Director, the de Borda Institute

Life is full of decisions.  Many have been taken violently, but then the Greeks decided to do things democratically.  Umm, they thought… so the science of decision-making is ancient, and the instruments are several.  For some crazy reasons, however, the world still uses the most primitive tool of all: the simple, two-option, majority vote.

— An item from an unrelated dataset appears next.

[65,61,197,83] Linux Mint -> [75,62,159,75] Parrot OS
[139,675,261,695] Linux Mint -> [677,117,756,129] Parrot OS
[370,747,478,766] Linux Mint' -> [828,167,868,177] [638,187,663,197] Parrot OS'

So ok, this article looks at decision-making; it starts with a bunch of kids choosing the veg for lunch; next, it looks at referendums and parliamentary votes; then it examines the COPs, like the recent world gathering in Dubai; and it concludes with a description of a more inclusive and more accurate preferential points system of voting.

 

THE KIDS AT SCHOOL

 

Imagine, then, the scene: the chef wants the children to choose their favourite vegetable.  “Parsnips?” he asks.  “Ugh,” they respond: a majority doesn’t like parsnips.  And that’s that!  “Broccoli?”  An even bigger number doesn’t like broccoli.  That’s another that.  Swedes?  And so it goes on, a majority against everything, (as was the case in the UK on Brexit).

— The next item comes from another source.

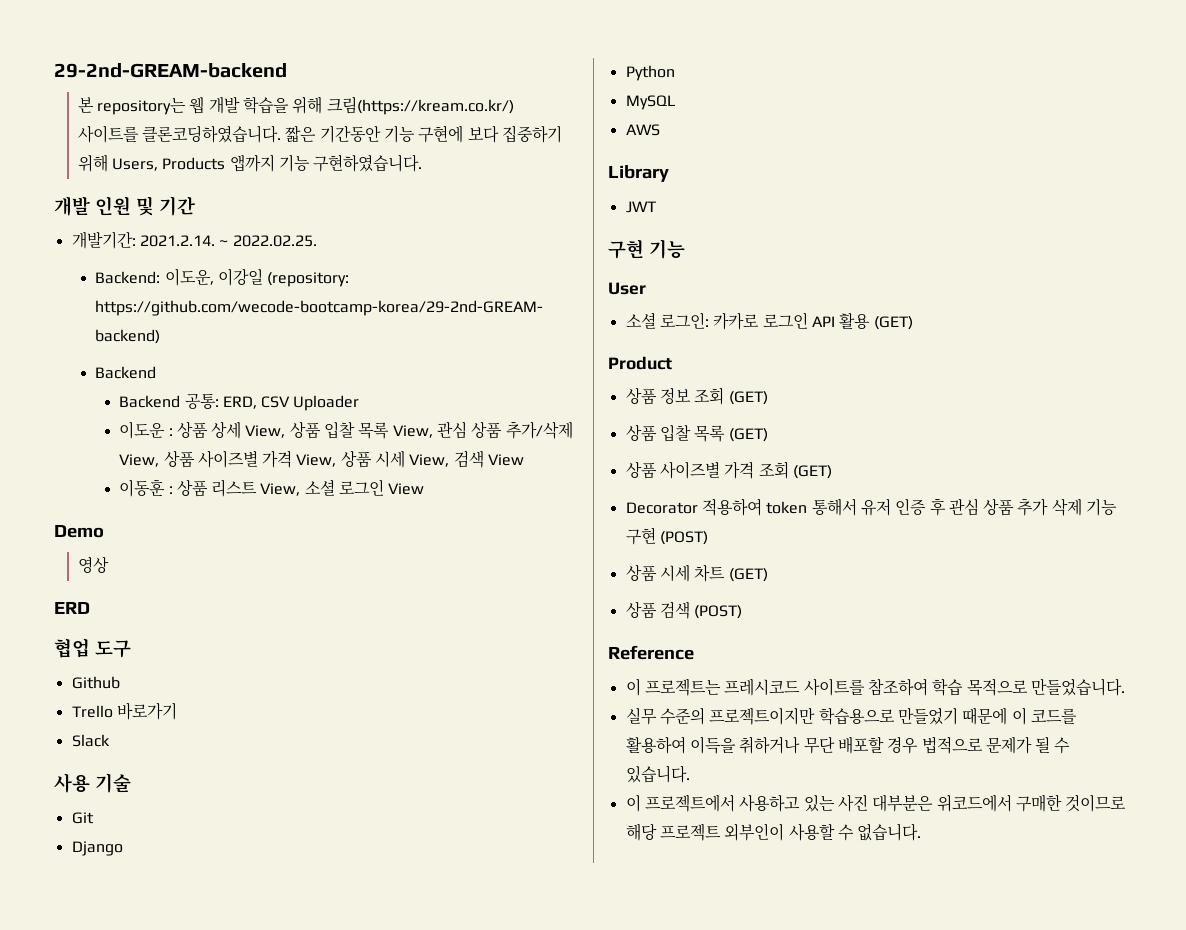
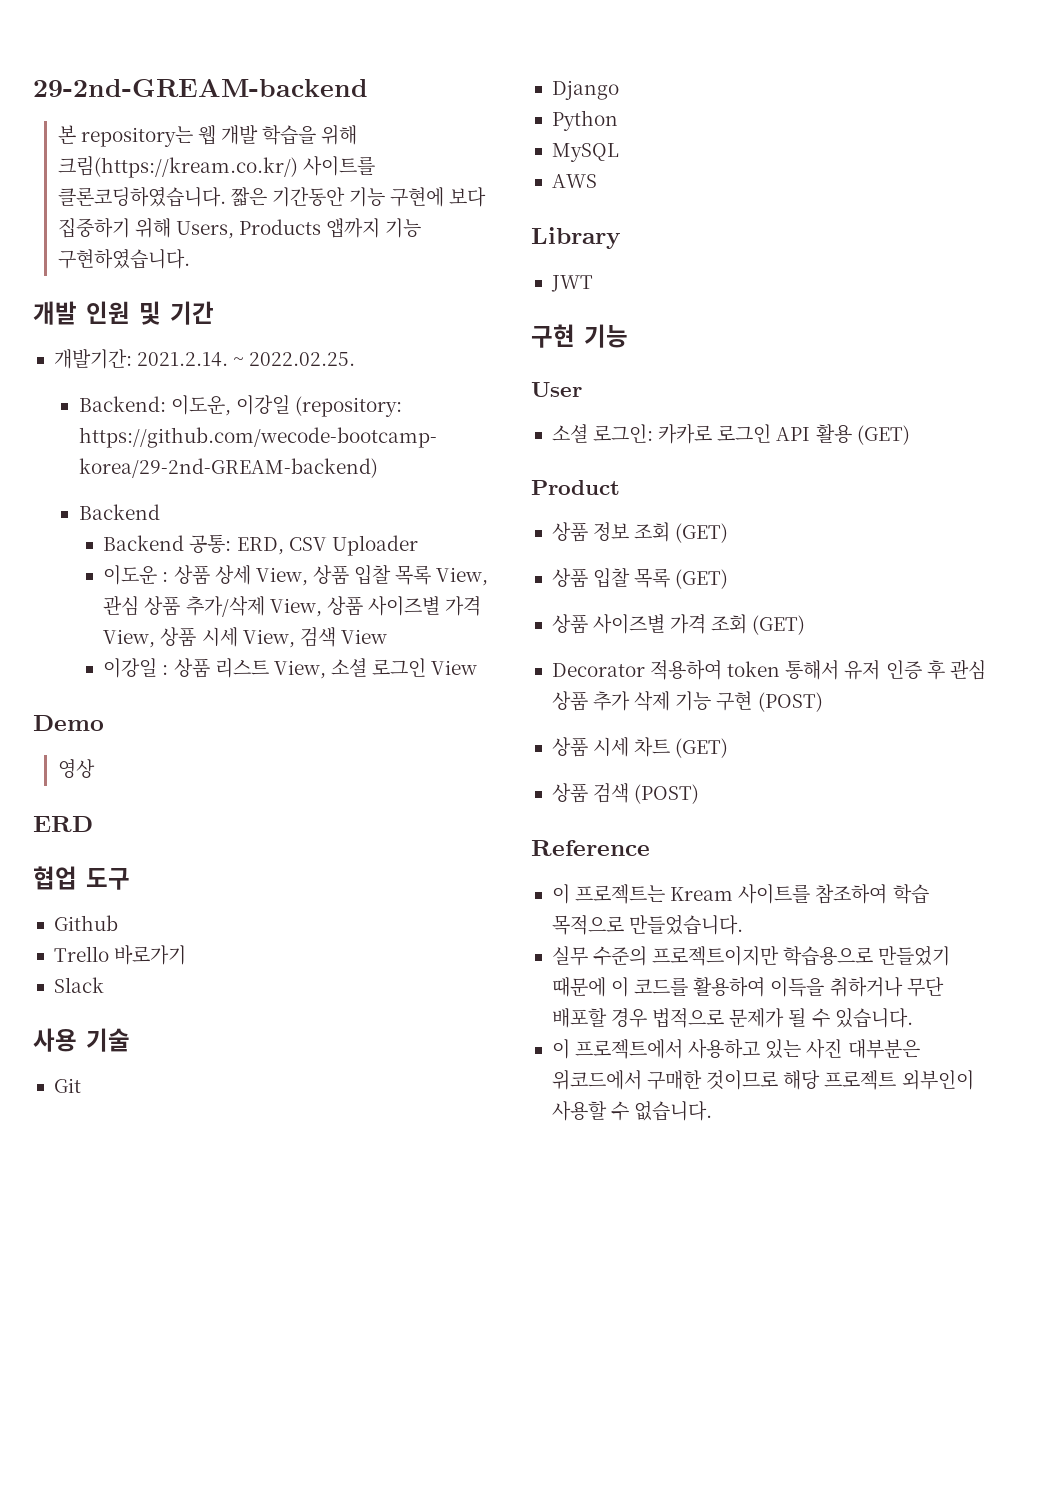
[119,479,166,497] 이동훈 -> [103,658,158,678] 이강일
[724,678,801,696] 프레시코드 -> [670,887,734,901] Kream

“Oh alright,” says the chef, “what about the pudding?”  The choice includes ice-cream, chocolate cake, blancmange…  and there’s now a majority in favour of everything.

In a nutshell, asking a binary ‘Option X, yes or no?’ sort of question, a singleton, can be pretty meaningless.  So some people pose a binary pairing: ‘Do you want option X or option Y?’

BREXIT

 

David Cameron asked a singleton: “D’you want to be in the EU, yes-or-no?” and 52% said ‘no’.  Logically, he should then have asked, “D’you want to be in the EEA instead, yes-or-no?”  Or the Customs Union?  Or the World Trade Organisation WTO?  And he might have got, yes, majorities against everything.  Indeed, it’s quite possible that the majority against the EU was the smallest, and that remaining in the EU was actually the winner!

Theresa May had lots of options in her so-called indicative votes.  In the first, there were eight options on the parliament’s ballot paper… and sure enough, there were majorities against everything!  The biggest majority was of over 300, the smallest of only 6.  So the latter, a Customs Union option, was the least unpopular… which means it was the most popular!  It should have won.  But it was not a majority, so it lost; every option lost; (and everybody lost).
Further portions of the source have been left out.